How far may a Spiritual Director, ASDs, Lay Director, or Board Rep go in responding to a real pastoral moment before they are no longer stewarding the weekend but reshaping it?

Who gets to decide what counts as faithful leadership in an exception?
Is it the clergy in the moment, the Lay Director, the Board, the Community Spiritual Director, or the manuals? You are really probing where discernment resides when the unexpected happens.

Is Emmaus a ministry of renewal or an event that can drift into becoming a church substitute?
Your writing keeps returning to the question of whether Emmaus can accidentally begin to perform functions that belong to the local church, especially in sacramental and pastoral acts.

What does sacramental restraint protect?
Why does the model include Communion prominently but not baptism during the weekend?
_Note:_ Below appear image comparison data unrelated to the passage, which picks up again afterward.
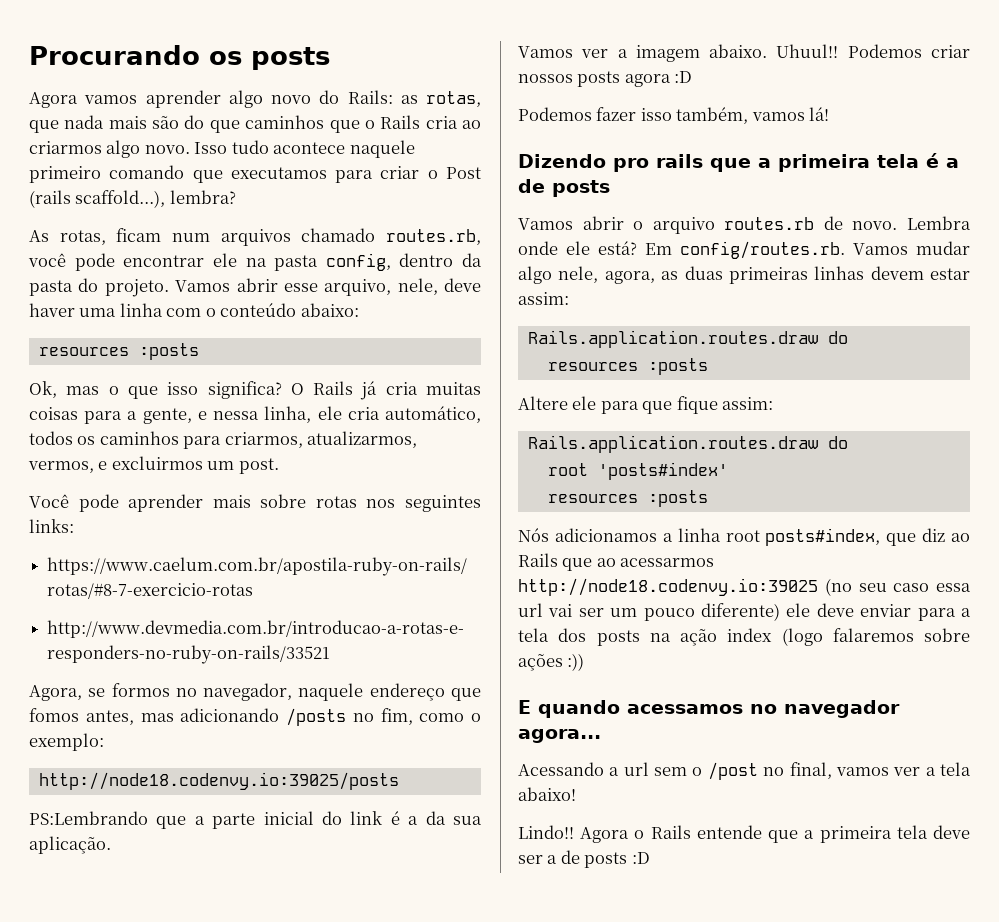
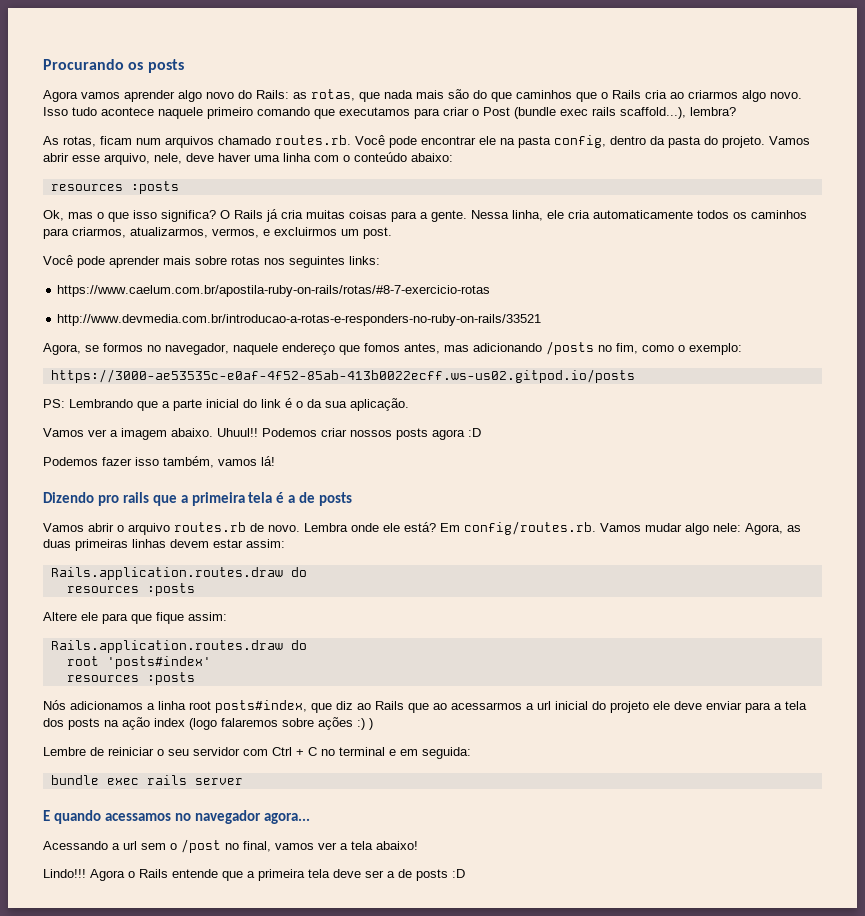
[29,190,71,208] (rails -> [514,107,616,119] (bundle exec rails
[386,229,481,245] [28,253,66,267] routes.rb, você -> [275,135,385,145] routes.rb. Você
[142,408,260,424] gente, e nessa -> [431,210,509,222] gente. Nessa
[385,406,482,423] automático, -> [593,210,693,219] automaticamente
[38,772,399,790] [29,811,148,825] http://node18.codenvy.io:39025/posts // PS:Lembrando -> [50,369,635,383] [43,399,133,408] https://3000-ae53535c-e0af-4f52-85ab-413b0022ecff.ws-us02.gitpod.io/posts // PS: Lembrando
[408,816,419,825] a -> [296,401,303,408] o
[558,266,655,284] nele, agora, -> [713,523,783,535] nele: Agora,
[518,578,971,596] [518,603,780,621] http://node18.codenvy.io:39025 (no seu caso essa url vai ser um pouco diferente) -> [526,701,649,713] a url inicial do projeto
[567,653,585,671] :)) -> [357,718,373,730] [43,747,471,759] [50,775,243,785] :) ) // Lembre de reiniciar o seu servidor com Ctrl + C no terminal e em seguida: // bundle exec rails server
[518,825,574,839] Lindo!! -> [43,869,86,878] Lindo!!!

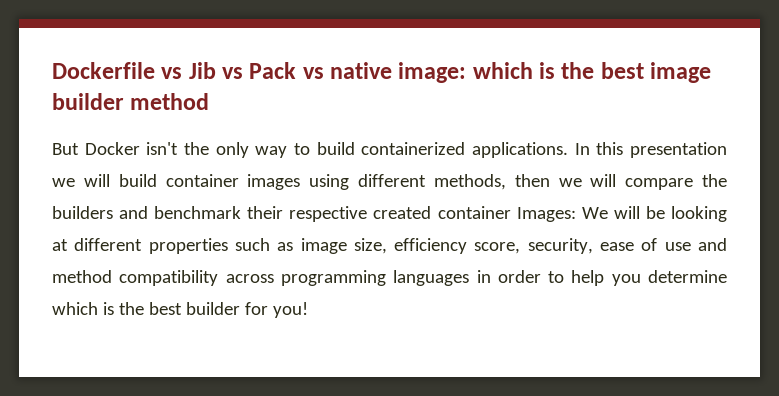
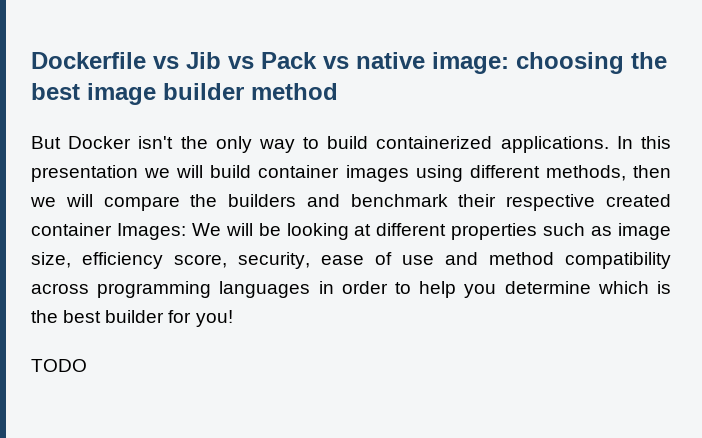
[472,62,556,79] which is -> [516,52,624,74] choosing
(308, 310) none -> [31,359,87,372] // TODO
The deeper question is what that restraint is protecting theologically, ecumenically, and pastorally.

What counts as legitimate clergy in GTEC’s actual context?
Because the ecclesial world around GTEC is fragmented, you are asking whether inherited assumptions about credentials still work, and, if not, what should replace mere credentialism without collapsing standards.

What is the minimum non-negotiable for presiding at the table?
You are exploring whether the key question is denomination, ordination path, sacramental theology, accountability, community standing, or some combination of these.

How should GTEC evaluate clergy in a changed church landscape without becoming either rigid or careless?
That is a major thread in your clergy formation papers. You are asking how to be serious without being captive to outdated assumptions, and open without becoming undiscerning.

What does ecumenism actually require now?
Is ecumenism just mutual goodwill, or does it also require boundaries so that one tradition’s instincts do not overrun the shared weekend? You are exploring whether openness without discipline eventually ceases to be truly ecumenical.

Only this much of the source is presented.